Copy down the listing below exactly. Do not include pictures.

──────────────────────────────

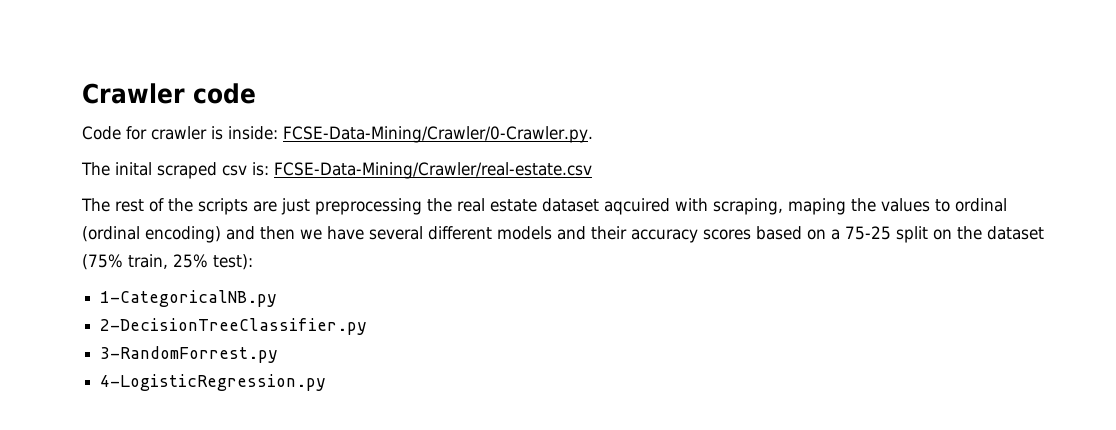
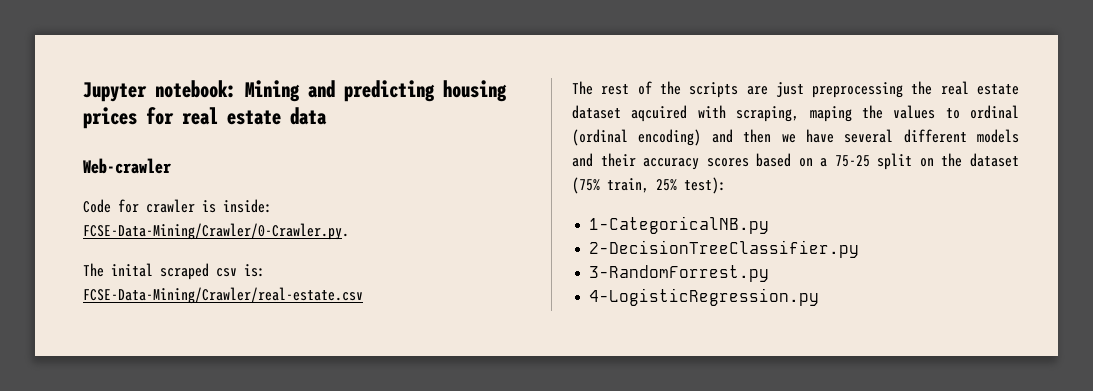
- Crawler code
+ Jupyter notebook: Mining and predicting housing prices for real estate data
+ Web-crawler

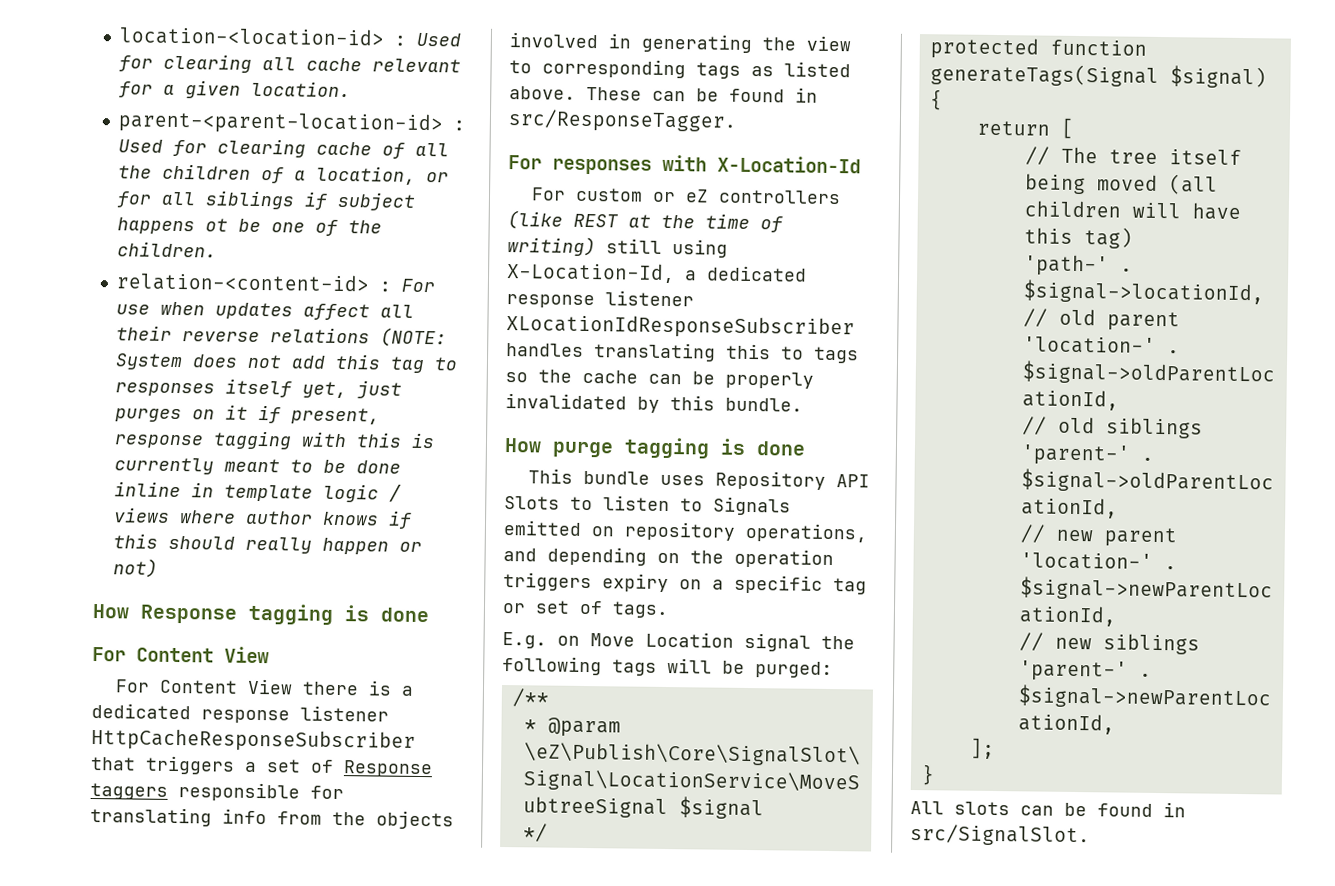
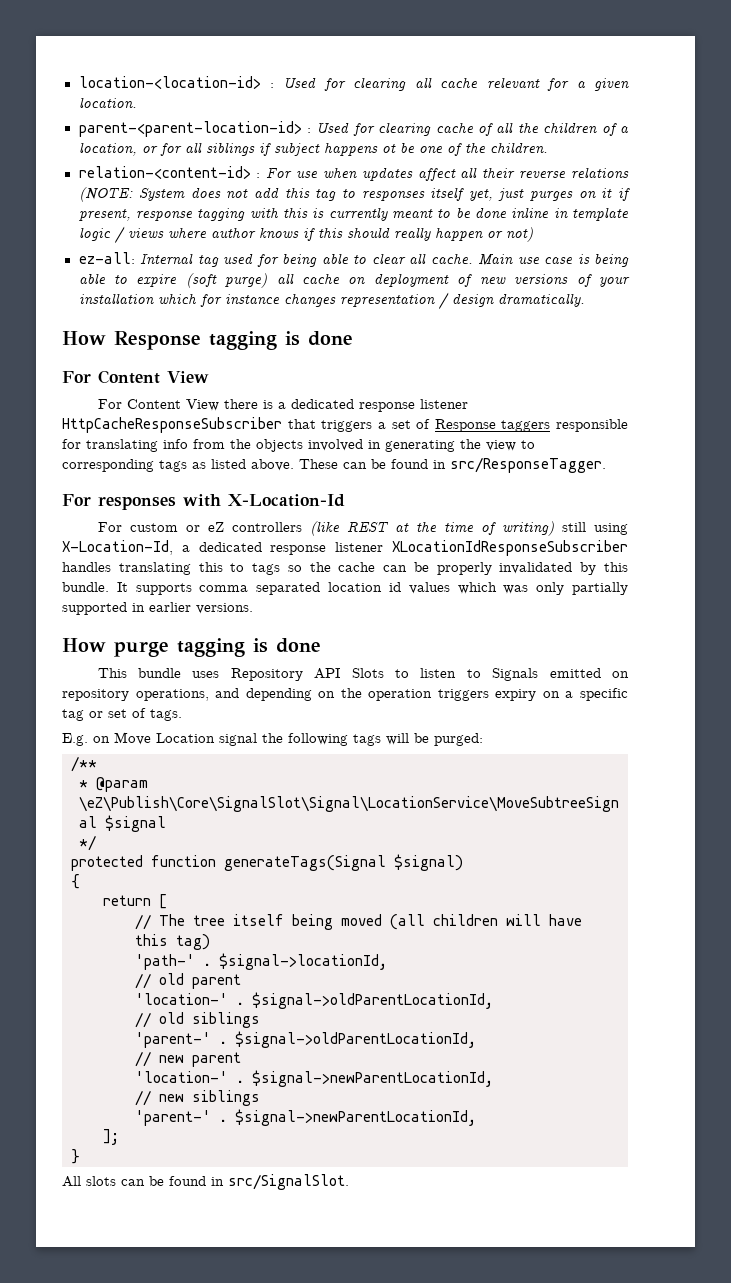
+ ez-all: Internal tag used for being able to clear all cache. Main use case is being able to expire (soft purge) all cache on deployment of new versions of your installation which for instance changes representation / design dramatically.
+ It supports comma separated location id values which was only partially supported in earlier versions.

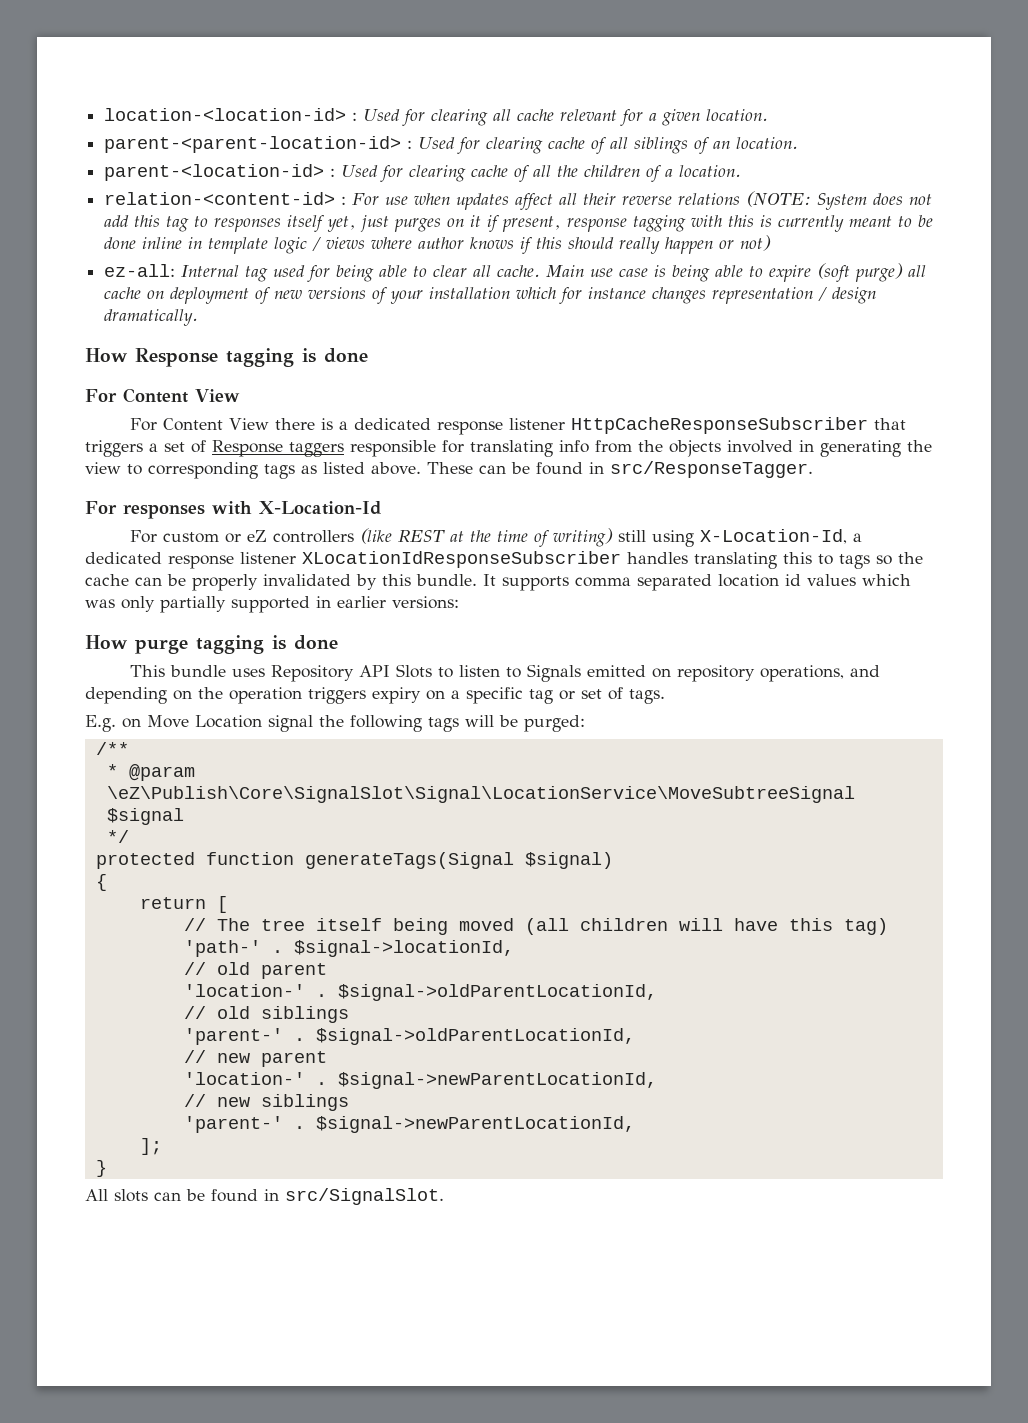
- parent-<parent-location-id> : Used for clearing cache of all the children of a location, or for all siblings if subject happens ot be one of the children.
+ parent-<parent-location-id> : Used for clearing cache of all siblings of an location.
+ parent-<location-id> : Used for clearing cache of all the children of a location.
- It supports comma separated location id values which was only partially supported in earlier versions.
+ It supports comma separated location id values which was only partially supported in earlier versions:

──────────────────────────────

▸ **RESPONSE**
- Crawler code
+ Jupyter notebook: Mining and predicting housing prices for real estate data
+ Web-crawler

+ ez-all: Internal tag used for being able to clear all cache. Main use case is being able to expire (soft purge) all cache on deployment of new versions of your installation which for instance changes representation / design dramatically.
+ It supports comma separated location id values which was only partially supported in earlier versions.

- parent-<parent-location-id> : Used for clearing cache of all the children of a location, or for all siblings if subject happens ot be one of the children.
+ parent-<parent-location-id> : Used for clearing cache of all siblings of an location.
+ parent-<location-id> : Used for clearing cache of all the children of a location.
- It supports comma separated location id values which was only partially supported in earlier versions.
+ It supports comma separated location id values which was only partially supported in earlier versions:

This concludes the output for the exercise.